§ Work order
The whole listing should be given back without any alteration.

================

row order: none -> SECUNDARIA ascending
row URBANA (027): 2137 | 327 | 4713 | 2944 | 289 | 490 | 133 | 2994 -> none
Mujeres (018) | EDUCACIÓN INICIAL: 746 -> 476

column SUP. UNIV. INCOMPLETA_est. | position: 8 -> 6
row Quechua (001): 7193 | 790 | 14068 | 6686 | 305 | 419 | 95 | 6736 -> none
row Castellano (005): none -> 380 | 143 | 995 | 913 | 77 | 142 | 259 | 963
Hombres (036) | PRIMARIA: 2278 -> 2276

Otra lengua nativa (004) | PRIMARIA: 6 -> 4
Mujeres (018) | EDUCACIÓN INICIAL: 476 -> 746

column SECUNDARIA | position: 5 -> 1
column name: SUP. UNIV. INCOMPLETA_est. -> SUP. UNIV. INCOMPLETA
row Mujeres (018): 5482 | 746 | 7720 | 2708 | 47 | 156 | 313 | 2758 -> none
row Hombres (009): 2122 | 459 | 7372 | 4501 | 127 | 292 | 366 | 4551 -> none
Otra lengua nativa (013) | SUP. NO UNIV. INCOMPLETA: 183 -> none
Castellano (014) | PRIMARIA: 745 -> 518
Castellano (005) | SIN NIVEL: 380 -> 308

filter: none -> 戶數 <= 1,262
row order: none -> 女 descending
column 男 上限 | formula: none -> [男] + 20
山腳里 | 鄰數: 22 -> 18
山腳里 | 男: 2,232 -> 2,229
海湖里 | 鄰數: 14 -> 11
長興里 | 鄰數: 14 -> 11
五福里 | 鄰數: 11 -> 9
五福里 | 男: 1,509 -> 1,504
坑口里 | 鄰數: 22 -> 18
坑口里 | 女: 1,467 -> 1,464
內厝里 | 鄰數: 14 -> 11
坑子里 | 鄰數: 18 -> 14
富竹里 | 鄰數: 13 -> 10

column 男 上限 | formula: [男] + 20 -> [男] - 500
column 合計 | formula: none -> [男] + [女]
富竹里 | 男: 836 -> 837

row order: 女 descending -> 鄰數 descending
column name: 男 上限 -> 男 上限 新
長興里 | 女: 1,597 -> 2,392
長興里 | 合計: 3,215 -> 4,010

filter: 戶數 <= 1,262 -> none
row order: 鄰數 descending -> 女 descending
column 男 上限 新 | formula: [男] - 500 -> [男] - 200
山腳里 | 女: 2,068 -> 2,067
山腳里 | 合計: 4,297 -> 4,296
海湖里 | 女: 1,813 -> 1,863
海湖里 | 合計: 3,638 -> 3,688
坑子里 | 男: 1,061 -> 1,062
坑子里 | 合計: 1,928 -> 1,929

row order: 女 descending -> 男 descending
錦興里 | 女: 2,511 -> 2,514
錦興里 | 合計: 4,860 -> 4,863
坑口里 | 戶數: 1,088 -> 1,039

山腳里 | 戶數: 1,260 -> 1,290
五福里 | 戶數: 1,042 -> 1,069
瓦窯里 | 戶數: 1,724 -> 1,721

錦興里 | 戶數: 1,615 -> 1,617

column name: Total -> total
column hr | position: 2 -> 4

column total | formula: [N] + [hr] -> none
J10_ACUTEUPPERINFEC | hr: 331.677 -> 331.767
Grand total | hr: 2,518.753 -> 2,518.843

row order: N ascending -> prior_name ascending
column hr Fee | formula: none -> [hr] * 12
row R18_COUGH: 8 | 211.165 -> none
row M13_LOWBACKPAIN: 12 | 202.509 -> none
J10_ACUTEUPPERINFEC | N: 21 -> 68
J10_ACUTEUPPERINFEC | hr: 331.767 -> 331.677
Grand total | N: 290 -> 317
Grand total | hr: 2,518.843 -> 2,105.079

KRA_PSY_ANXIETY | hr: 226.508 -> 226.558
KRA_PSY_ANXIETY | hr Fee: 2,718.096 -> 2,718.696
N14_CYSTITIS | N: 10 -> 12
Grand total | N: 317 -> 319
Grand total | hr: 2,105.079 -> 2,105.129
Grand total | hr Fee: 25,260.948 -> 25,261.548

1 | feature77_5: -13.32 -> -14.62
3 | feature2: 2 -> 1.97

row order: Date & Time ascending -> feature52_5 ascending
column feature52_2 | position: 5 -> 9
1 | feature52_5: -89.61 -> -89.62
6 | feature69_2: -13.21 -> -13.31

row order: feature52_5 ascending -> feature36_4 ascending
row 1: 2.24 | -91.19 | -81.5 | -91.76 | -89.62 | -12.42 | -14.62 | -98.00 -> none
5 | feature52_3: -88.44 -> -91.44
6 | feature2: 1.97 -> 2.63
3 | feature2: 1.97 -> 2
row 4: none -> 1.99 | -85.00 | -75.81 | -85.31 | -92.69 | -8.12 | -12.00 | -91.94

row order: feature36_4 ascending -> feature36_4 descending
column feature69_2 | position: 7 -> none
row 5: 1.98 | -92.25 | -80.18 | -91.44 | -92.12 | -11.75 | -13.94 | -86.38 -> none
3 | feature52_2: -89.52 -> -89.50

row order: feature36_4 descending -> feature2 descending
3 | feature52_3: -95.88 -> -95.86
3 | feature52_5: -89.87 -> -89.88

================

§ Answer below
row order: none -> SECUNDARIA ascending
row URBANA (027): 2137 | 327 | 4713 | 2944 | 289 | 490 | 133 | 2994 -> none
Mujeres (018) | EDUCACIÓN INICIAL: 746 -> 476

column SUP. UNIV. INCOMPLETA_est. | position: 8 -> 6
row Quechua (001): 7193 | 790 | 14068 | 6686 | 305 | 419 | 95 | 6736 -> none
row Castellano (005): none -> 380 | 143 | 995 | 913 | 77 | 142 | 259 | 963
Hombres (036) | PRIMARIA: 2278 -> 2276

Otra lengua nativa (004) | PRIMARIA: 6 -> 4
Mujeres (018) | EDUCACIÓN INICIAL: 476 -> 746

column SECUNDARIA | position: 5 -> 1
column name: SUP. UNIV. INCOMPLETA_est. -> SUP. UNIV. INCOMPLETA
row Mujeres (018): 5482 | 746 | 7720 | 2708 | 47 | 156 | 313 | 2758 -> none
row Hombres (009): 2122 | 459 | 7372 | 4501 | 127 | 292 | 366 | 4551 -> none
Otra lengua nativa (013) | SUP. NO UNIV. INCOMPLETA: 183 -> none
Castellano (014) | PRIMARIA: 745 -> 518
Castellano (005) | SIN NIVEL: 380 -> 308

filter: none -> 戶數 <= 1,262
row order: none -> 女 descending
column 男 上限 | formula: none -> [男] + 20
山腳里 | 鄰數: 22 -> 18
山腳里 | 男: 2,232 -> 2,229
海湖里 | 鄰數: 14 -> 11
長興里 | 鄰數: 14 -> 11
五福里 | 鄰數: 11 -> 9
五福里 | 男: 1,509 -> 1,504
坑口里 | 鄰數: 22 -> 18
坑口里 | 女: 1,467 -> 1,464
內厝里 | 鄰數: 14 -> 11
坑子里 | 鄰數: 18 -> 14
富竹里 | 鄰數: 13 -> 10

column 男 上限 | formula: [男] + 20 -> [男] - 500
column 合計 | formula: none -> [男] + [女]
富竹里 | 男: 836 -> 837

row order: 女 descending -> 鄰數 descending
column name: 男 上限 -> 男 上限 新
長興里 | 女: 1,597 -> 2,392
長興里 | 合計: 3,215 -> 4,010

filter: 戶數 <= 1,262 -> none
row order: 鄰數 descending -> 女 descending
column 男 上限 新 | formula: [男] - 500 -> [男] - 200
山腳里 | 女: 2,068 -> 2,067
山腳里 | 合計: 4,297 -> 4,296
海湖里 | 女: 1,813 -> 1,863
海湖里 | 合計: 3,638 -> 3,688
坑子里 | 男: 1,061 -> 1,062
坑子里 | 合計: 1,928 -> 1,929

row order: 女 descending -> 男 descending
錦興里 | 女: 2,511 -> 2,514
錦興里 | 合計: 4,860 -> 4,863
坑口里 | 戶數: 1,088 -> 1,039

山腳里 | 戶數: 1,260 -> 1,290
五福里 | 戶數: 1,042 -> 1,069
瓦窯里 | 戶數: 1,724 -> 1,721

錦興里 | 戶數: 1,615 -> 1,617

column name: Total -> total
column hr | position: 2 -> 4

column total | formula: [N] + [hr] -> none
J10_ACUTEUPPERINFEC | hr: 331.677 -> 331.767
Grand total | hr: 2,518.753 -> 2,518.843

row order: N ascending -> prior_name ascending
column hr Fee | formula: none -> [hr] * 12
row R18_COUGH: 8 | 211.165 -> none
row M13_LOWBACKPAIN: 12 | 202.509 -> none
J10_ACUTEUPPERINFEC | N: 21 -> 68
J10_ACUTEUPPERINFEC | hr: 331.767 -> 331.677
Grand total | N: 290 -> 317
Grand total | hr: 2,518.843 -> 2,105.079

KRA_PSY_ANXIETY | hr: 226.508 -> 226.558
KRA_PSY_ANXIETY | hr Fee: 2,718.096 -> 2,718.696
N14_CYSTITIS | N: 10 -> 12
Grand total | N: 317 -> 319
Grand total | hr: 2,105.079 -> 2,105.129
Grand total | hr Fee: 25,260.948 -> 25,261.548

1 | feature77_5: -13.32 -> -14.62
3 | feature2: 2 -> 1.97

row order: Date & Time ascending -> feature52_5 ascending
column feature52_2 | position: 5 -> 9
1 | feature52_5: -89.61 -> -89.62
6 | feature69_2: -13.21 -> -13.31

row order: feature52_5 ascending -> feature36_4 ascending
row 1: 2.24 | -91.19 | -81.5 | -91.76 | -89.62 | -12.42 | -14.62 | -98.00 -> none
5 | feature52_3: -88.44 -> -91.44
6 | feature2: 1.97 -> 2.63
3 | feature2: 1.97 -> 2
row 4: none -> 1.99 | -85.00 | -75.81 | -85.31 | -92.69 | -8.12 | -12.00 | -91.94

row order: feature36_4 ascending -> feature36_4 descending
column feature69_2 | position: 7 -> none
row 5: 1.98 | -92.25 | -80.18 | -91.44 | -92.12 | -11.75 | -13.94 | -86.38 -> none
3 | feature52_2: -89.52 -> -89.50

row order: feature36_4 descending -> feature2 descending
3 | feature52_3: -95.88 -> -95.86
3 | feature52_5: -89.87 -> -89.88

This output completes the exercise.